Por: Aura Lucía Mera

Barrio bajeros

Criticamos la intolerancia del que nos pita cuando nos demoramos un segundo en arrancar con el semáforo en verde.

Mentamos la madre cuando una moto nos cierra, llamamos a los gritos al portero del edificio cuando la música en el salón comunal suena cinco minutos más de lo permitido. Y así podríamos continuar. Son emociones diarias de nosotros, los que hemos nacido en este paraíso tropical que no nos merecemos
La violencia, la sangre, las fosas comunes, las puñaladas, las balas perdidas forman parte de nuestra agenda diaria.

En Cali, no sé si en otras ciudades, solemos llamar “barrio bajeros” a los insultos soeces.

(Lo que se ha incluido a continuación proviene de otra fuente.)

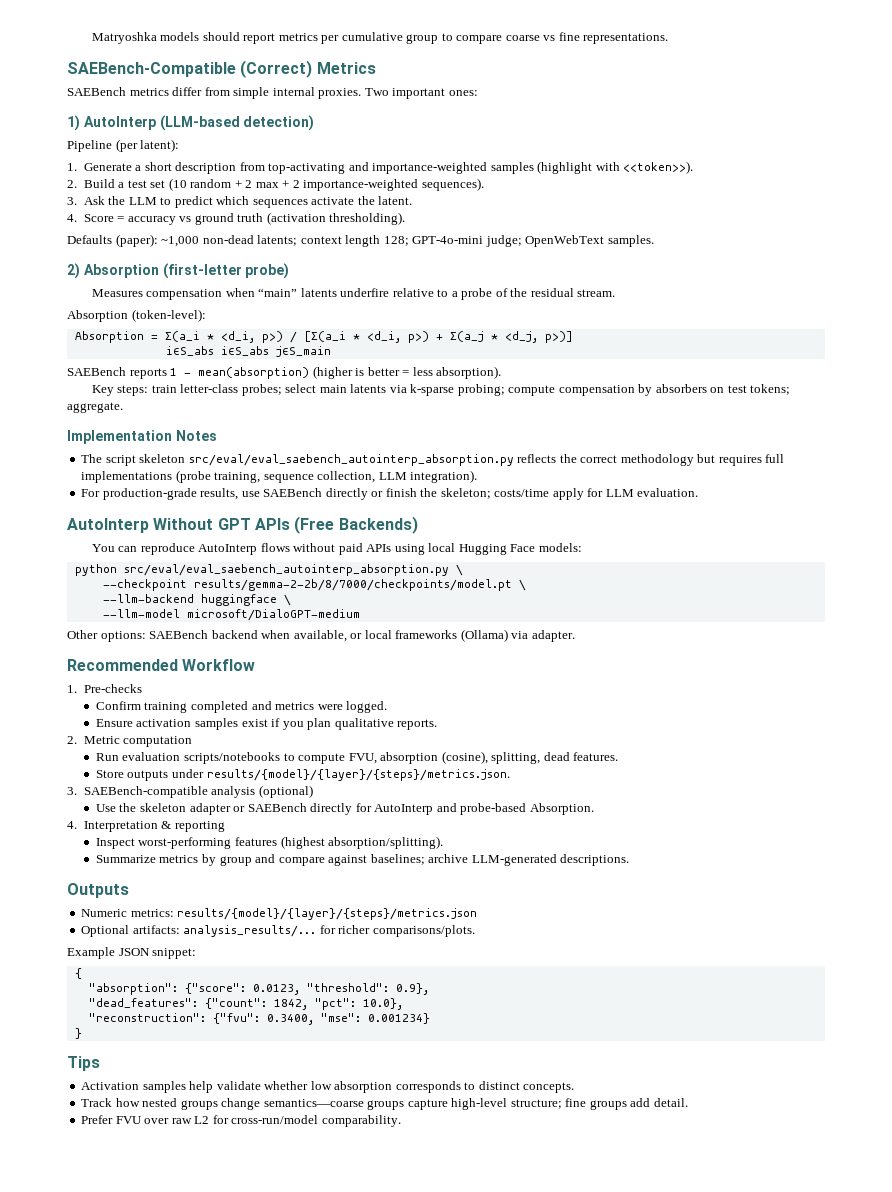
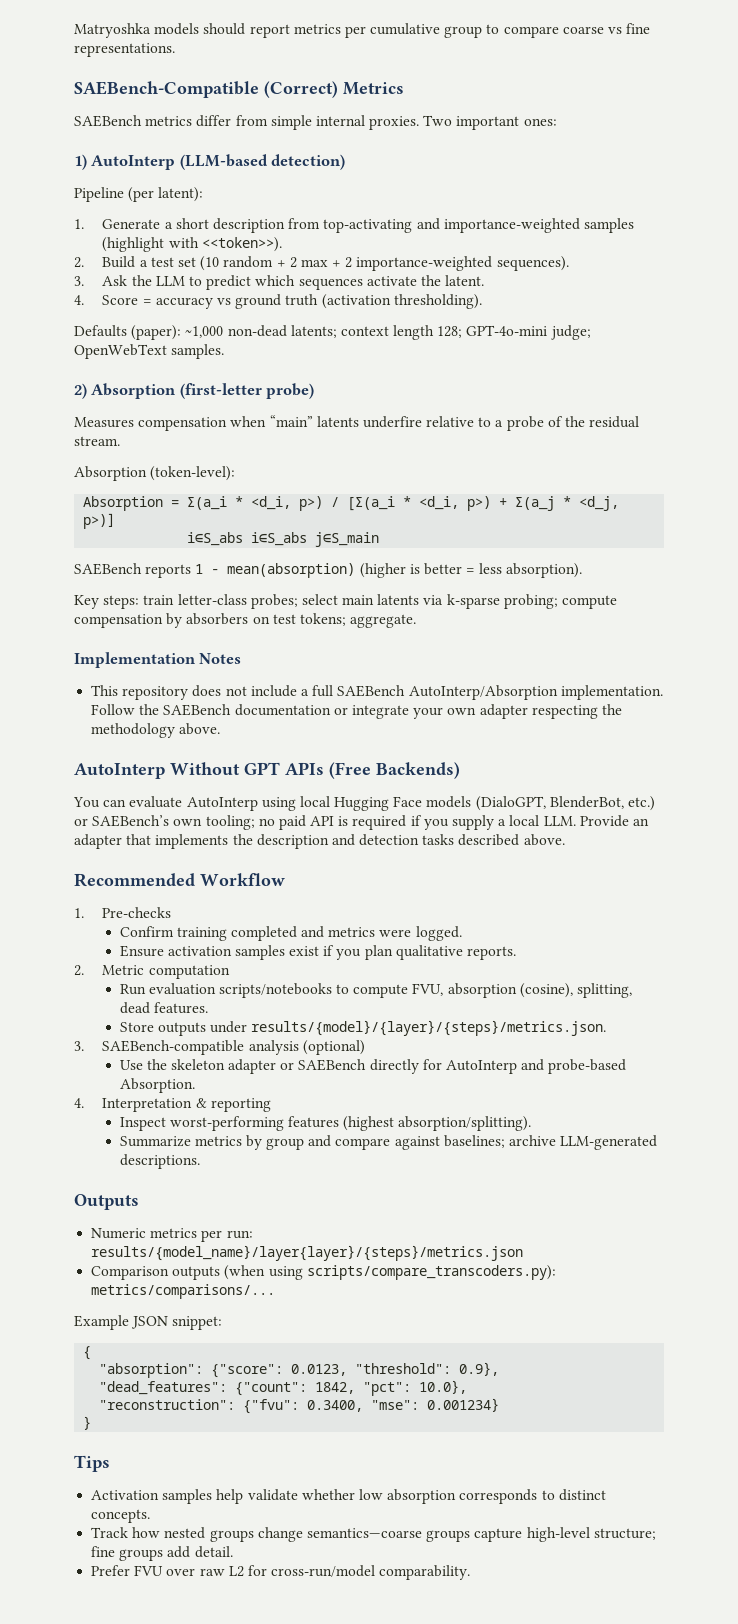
- The script skeleton src/eval/eval_saebench_autointerp_absorption.py reflects the correct methodology but requires full implementations (probe training, sequence collection, LLM integration).
- For production-grade results, use SAEBench directly or finish the skeleton; costs/time apply for LLM evaluation.
+ This repository does not include a full SAEBench AutoInterp/Absorption implementation. Follow the SAEBench documentation or integrate your own adapter respecting the methodology above.
- You can reproduce AutoInterp flows without paid APIs using local Hugging Face models:
- python src/eval/eval_saebench_autointerp_absorption.py \
- --checkpoint results/gemma-2-2b/8/7000/checkpoints/model.pt \
- --llm-backend huggingface \
- --llm-model microsoft/DialoGPT-medium
- Other options: SAEBench backend when available, or local frameworks (Ollama) via adapter.
+ You can evaluate AutoInterp using local Hugging Face models (DialoGPT, BlenderBot, etc.) or SAEBench’s own tooling; no paid API is required if you supply a local LLM. Provide an adapter that implements the description and detection tasks described above.
- Numeric metrics: results/{model}/{layer}/{steps}/metrics.json
- Optional artifacts: analysis_results/... for richer comparisons/plots.
+ Numeric metrics per run: results/{model_name}/layer{layer}/{steps}/metrics.json
+ Comparison outputs (when using scripts/compare_transcoders.py): metrics/comparisons/...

Se supone que vienen de jóvenes o adultos que han vivido el maltrato, la falta de oportunidades, el resentimiento, las violaciones de todos sus derechos.

Lo que no se concibe es el comportamiento de expresidentes de la República. Se supone que los expresidentes deben guardar silencio y marginarse con dignidad. Pero no. Aquí en Colombia, ni el expresidente Pastrana ni el demente del expresidente Uribe van a tolerar que se logre firmar el acuerdo de paz. Les importa un comino, por no decir otra palabra, que el país se siga desangrando. No pueden concebir que lo que ellos no lograron, lo logre otro. Sus egos se verían aplastados y su humillación jamás los dejaría vivir en paz.

La verdad es que sin los intentos extremos del expresidente Pastrana, Uribe no hubiera podido hacer nada. Cosa que le hubiera convenido al país, pues no tendríamos actualmente ni bacrim ni Rastrojos ni Urabeños ni tanto degenerado sediento de sangre haciendo de las suyas. Los intentos de Pastrana los botó a la basura Uribe. Un paisa guerrerista, esquizoide y dado al matoneo verbal, mental y físico.

Del vocabulario y el rencor de Uribe hacia el presidente actual no me extraña nada. Me extraña, sí, del expresidente Pastrana, quien gobernó con un gabinete de lujo, destapó la olla podrida de Samper, tuvo las agallas de rechazar la embajada en Washington y se empleó a fondo fortaleciendo un ejército disperso, débil y anárquico. Se confió. Cometió errores. Pero inició un verdadero primer paso hacia el diálogo, desenmascarando a la narcoguerrilla ante el mundo entero. Por eso no entiendo cómo ha optado por rebajarse al nivel de Uribe en estos ataques e insultos al gobierno actual.

Vergonzoso que nuestros ‘ex’ se conviertan en gamines mentales, en barriobajeros rasos. Debería existir una ley que impida bajo pena de arresto carcelario a todo expresidente inmiscuirse en asuntos que no le competen. Colombia merece respeto. Todos los ciudadanos lo exigimos.

Hasta el genocida de Bush se quedó callado cuando dejó su Casa Blanca. Ahora saca a pasear a los perros y sigue tan campante con su mirada estrábica, sin percatarse de los miles de muertos que dejó regados. Blair no dice ni pío a Cameron. Pero aquí, ni Gaviria ni Samper, ni Pastrana, ni Uribe pueden resignarse al retiro digno o indigno. Por favor, dejen de querer joderse más en este país. Ya tuvimos bastante con la cuota que nos dejaron. Aprendan de Belisario, que por tener la boca cerrada, hasta se le olvidó pedir perdón a las víctimas del Palacio de Justicia. O aprendan a respetar.